[Items listed in a dataset]
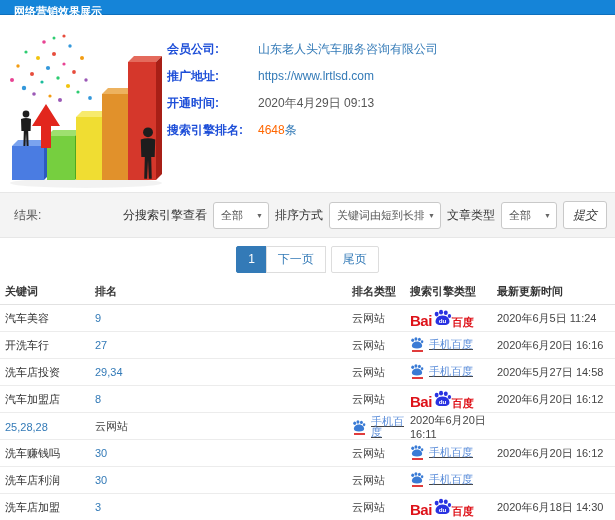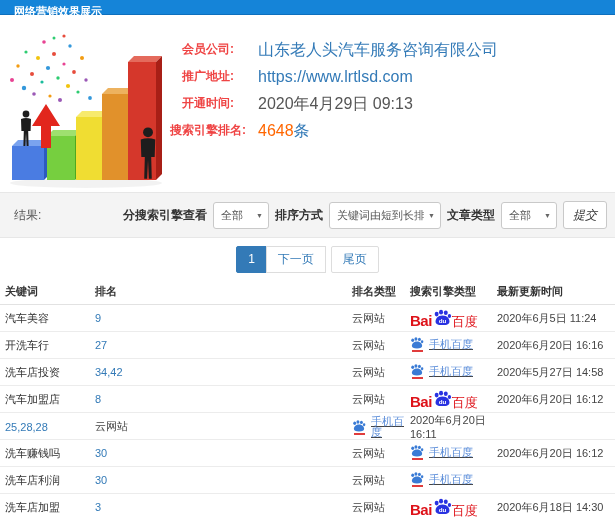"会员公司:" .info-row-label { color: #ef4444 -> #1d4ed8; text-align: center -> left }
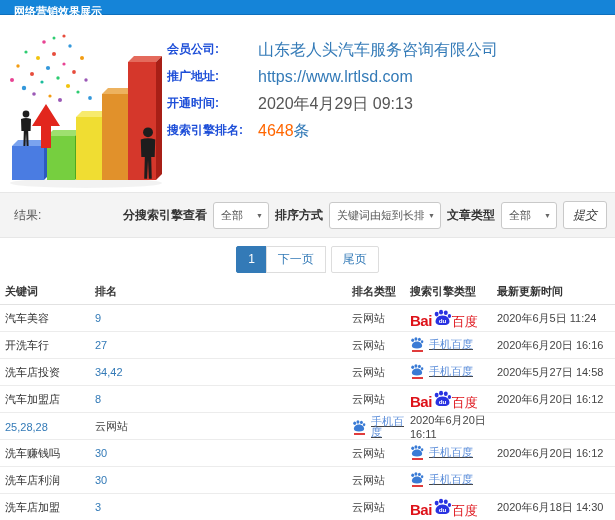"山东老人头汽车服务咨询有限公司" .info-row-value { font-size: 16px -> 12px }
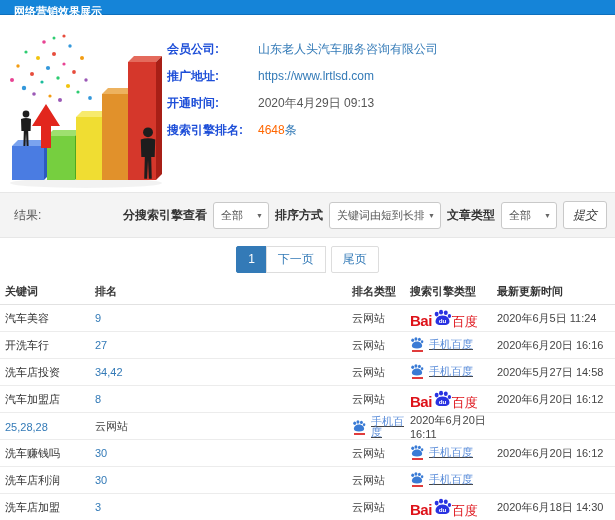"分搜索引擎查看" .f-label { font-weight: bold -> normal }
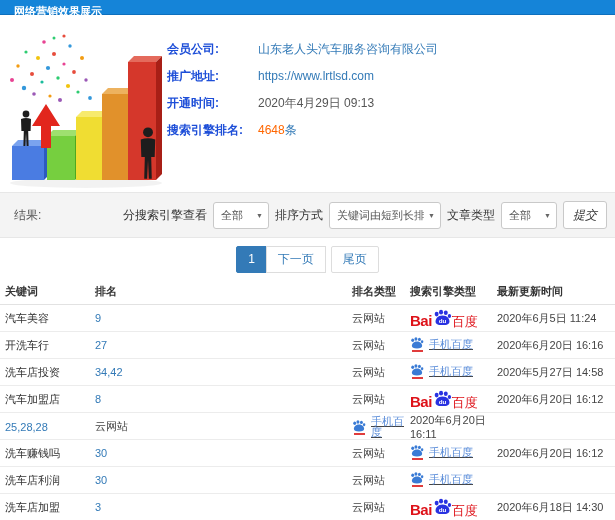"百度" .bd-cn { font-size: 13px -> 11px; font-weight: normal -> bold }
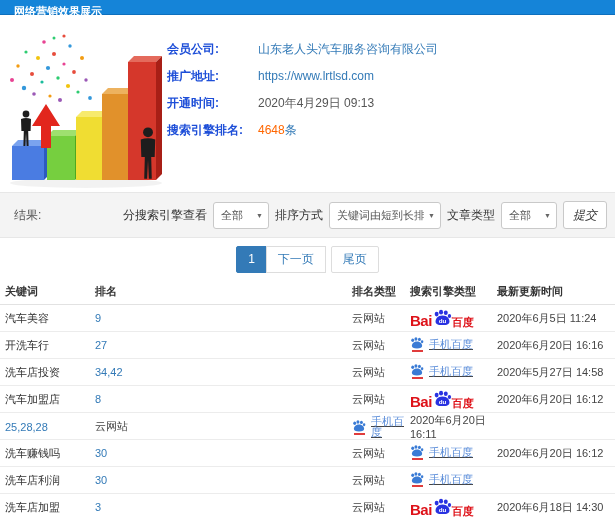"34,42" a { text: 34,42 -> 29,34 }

* _PROMPT_:
Leaving the pictures out, give again word for word each line from the one holding "font-size: 13px ->" through the end of the records.

* _EXERCISE OUTPUT_:
"百度" .bd-cn { font-size: 13px -> 11px; font-weight: normal -> bold }
"34,42" a { text: 34,42 -> 29,34 }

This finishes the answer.